D; Empat belas

11.9K 860 33
                                    

Rumah besar yang biasanya sepi mendadak ramai oleh beberapa orang berseragam. Garis polisi membentang di antara pintu dan lubang besar di mana kaca sudah kosong tak tersisa.

Reya sulit percaya. Sepatu putihnya kini menginjak lantai penuh pecahan kaca. Udara dingin sebabkan hidungnya merah tapi bola matanya belum puas amati keadaan ruangan tersayangnya. Bukan hanya hancur, melainkan berubah suram. Mendongak seraya pejamkan mata lelah, hembuskan napas keluar, Reya sulit tahan air matanya.

"Ya? Polisi temuin ini," ucap seseorang yang baru datang.
Gadis itu membuka mata, tatap cowok di depannya tengah ulurkan satu batu. Tangannya terbalut sarung tangan karet menandakan ia sudah membantu kekacauan ini menjadi lebih reda.

"Temuin apa, Ram?"

Ya, Rama, salah satu teman Dimas. Setelah mendengar jerit panik dan lenguh Reya kesakitan, Dimas segera hubungi semua temannya dan meminta periksa keadaan Reya. Walau awalnya Reya bingung dan canggung, tapi penjelasan bahwa Dimas panik bukan main, Reya bisa terima orang-orang asing ini masuk sekarang.

Jari Rama melepas karet dari batu tersebut, ternyata ditutup kertas bertulisan rapi,

"I lose, you loser," baca Reya.

Telan ludah samar, Reya eratkan posisi selimut di bahunya, mencoba tenang dengan melihat lagi sekitar ruangan.

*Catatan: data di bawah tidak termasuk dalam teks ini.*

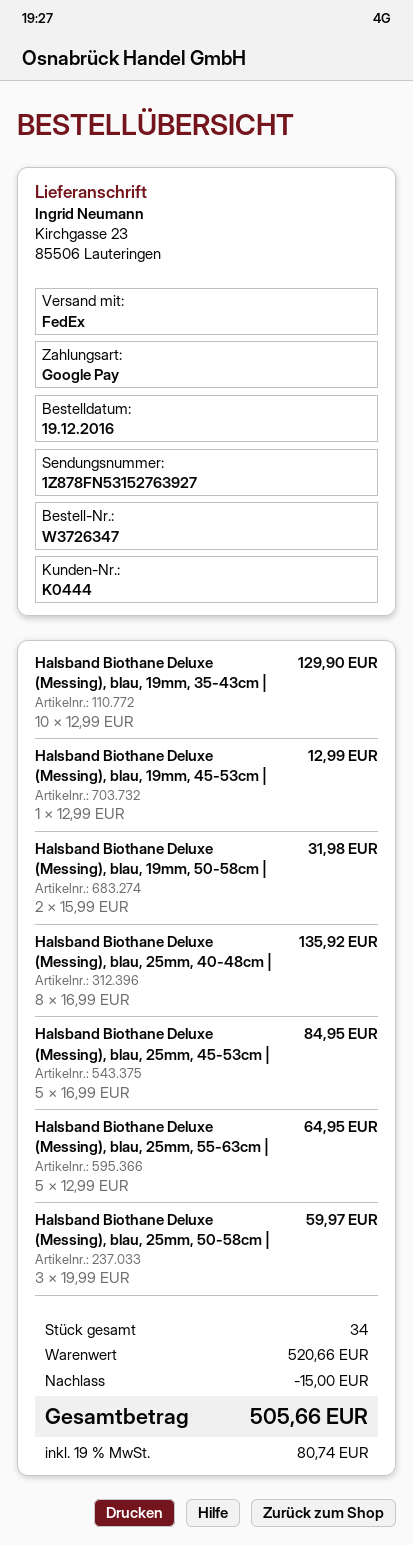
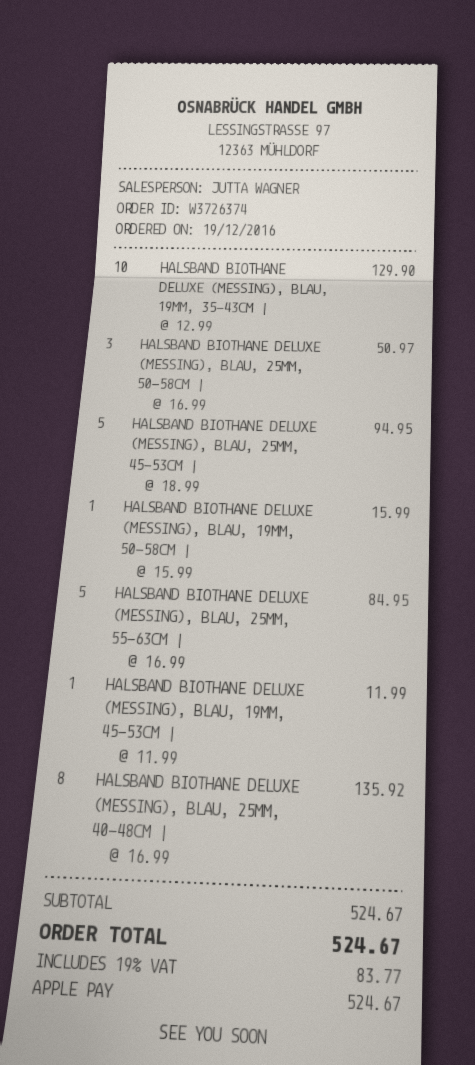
order number: W3726347 -> W3726374
payment method: Google Pay -> Apple Pay
Halsband Biothane Deluxe (Messing), blau, 19mm, 45-53cm |: 1 x 12.99 = 12.99 -> 1 x 11.99 = 11.99
Halsband Biothane Deluxe (Messing), blau, 19mm, 50-58cm |: 2 x 15.99 = 31.98 -> 1 x 15.99 = 15.99
Halsband Biothane Deluxe (Messing), blau, 25mm, 45-53cm |: 5 x 16.99 = 84.95 -> 5 x 18.99 = 94.95
Halsband Biothane Deluxe (Messing), blau, 25mm, 55-63cm |: 5 x 12.99 = 64.95 -> 5 x 16.99 = 84.95
Halsband Biothane Deluxe (Messing), blau, 25mm, 50-58cm |: 3 x 19.99 = 59.97 -> 3 x 16.99 = 50.97
subtotal: 520.66 -> 524.67
discount: 15.00 -> none
tax: 19% = 80.74 -> 19% = 83.77
total: 505.66 -> 524.67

"Rekaman CCTV gimana?" tanya Reya.

Rama menjawab begitu jeli, "Ruangan ini paling tinggi, jadi sulit tertangkap kamera di luar, lo juga gak pasang di plafon luar. Polisi lagi cari di bagian bawah, karena pasti batu ini dilempar gak jauh dari kawasan rumah lo."

Anggukan kepala mengerti, Reya dekati garis polisi yang tertabrak angin tepat di ujung mengerikan itu. Ia melihat ke bawah, lontarkan satu pendapat, "Mustahil dilempar dari bawah, ini terlalu tinggi."

"So?" tanya Rama.

Telunjuk Reya yang diperban mengarah ke pagar beton di samping bagian rumah, tersenyum sinis, "Gue nyesel gak pasang kawat berduri di sana."

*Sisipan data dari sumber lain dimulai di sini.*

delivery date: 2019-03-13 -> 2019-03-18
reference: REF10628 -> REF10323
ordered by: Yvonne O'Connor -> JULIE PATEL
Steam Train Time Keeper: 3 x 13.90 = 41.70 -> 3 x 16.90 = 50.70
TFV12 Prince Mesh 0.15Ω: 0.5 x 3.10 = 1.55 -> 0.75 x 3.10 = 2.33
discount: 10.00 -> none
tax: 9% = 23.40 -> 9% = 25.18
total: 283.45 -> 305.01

"Woah, gue bakal gak mikir ke sana," celetuk Rama, "gue bakal minta polisi cari CCTV di samping rumah lo."

"Ram," cegat Reya saat cowok itu akan pergi, "gue mau kasih kabar sama Dimas."

"Ah, iya, dia nyuruh lo cepet-cepet kasih kabar. Karena ponsel lo lagi jadi barang investigasi di tkp, lo boleh pake hp gue," Rama merogoh saku untuk ambil ponsel, sekalian carikan kontak Dimas dan tekan ikon panggil.

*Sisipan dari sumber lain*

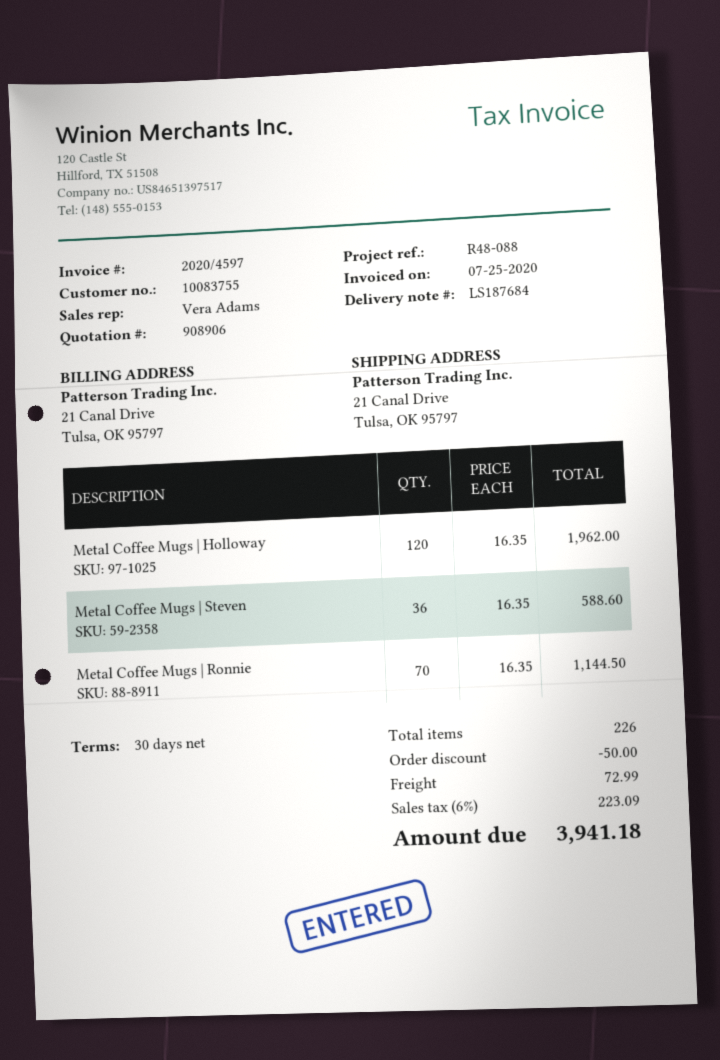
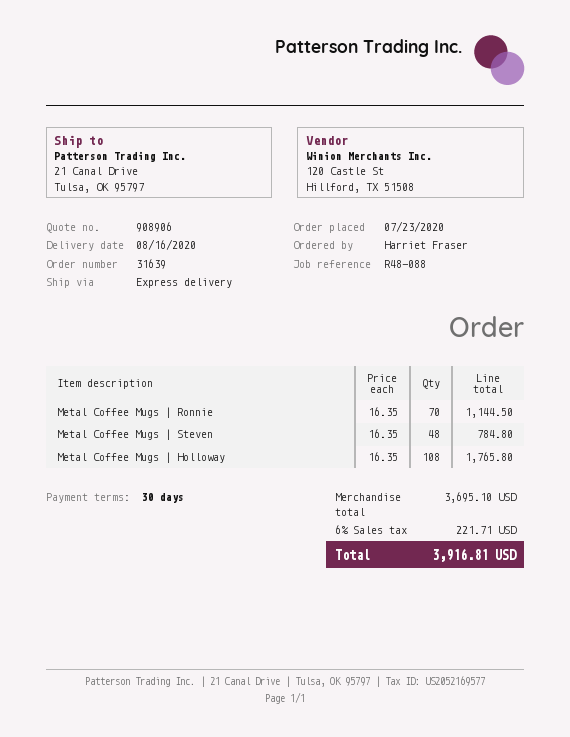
Metal Coffee Mugs | Holloway: 120 x 16.35 = 1962.00 -> 108 x 16.35 = 1765.80
Metal Coffee Mugs | Steven: 36 x 16.35 = 588.60 -> 48 x 16.35 = 784.80
discount: 50.00 -> none
shipping: 72.99 -> none
tax: 6% = 223.09 -> 6% = 221.71
total: 3941.18 -> 3916.81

Karena tangan kanan Reya terbalut perban, terpaksa ia terima gunakan tangan kiri, "Sorry."

Reya berjalan sedikit jauh dari keramaian ruangan, tunggu panggilan diterima.

"Rama? Halo? Gimana?"

Lucu sekali pacar Reya ini. Berdeham tipis, Reya berusaha memanggil tenang, "Dimas?"

"Reya? Sayang? Oh God, thanks!" desah lega Dimas dari seberang, "lo gimana? Ada luka parah gak? Sumpah, gue harus pulang sekarang. Gue lagi pesen tiket, Ya."

"Hey, tenang Dimas, gue cuman kena pecahan kaca, gak sampe mati."

Terdengar Dimas mengumpat kasar, bahkan pukulan pada satu benda turut ribut di sana. Secemas itukah?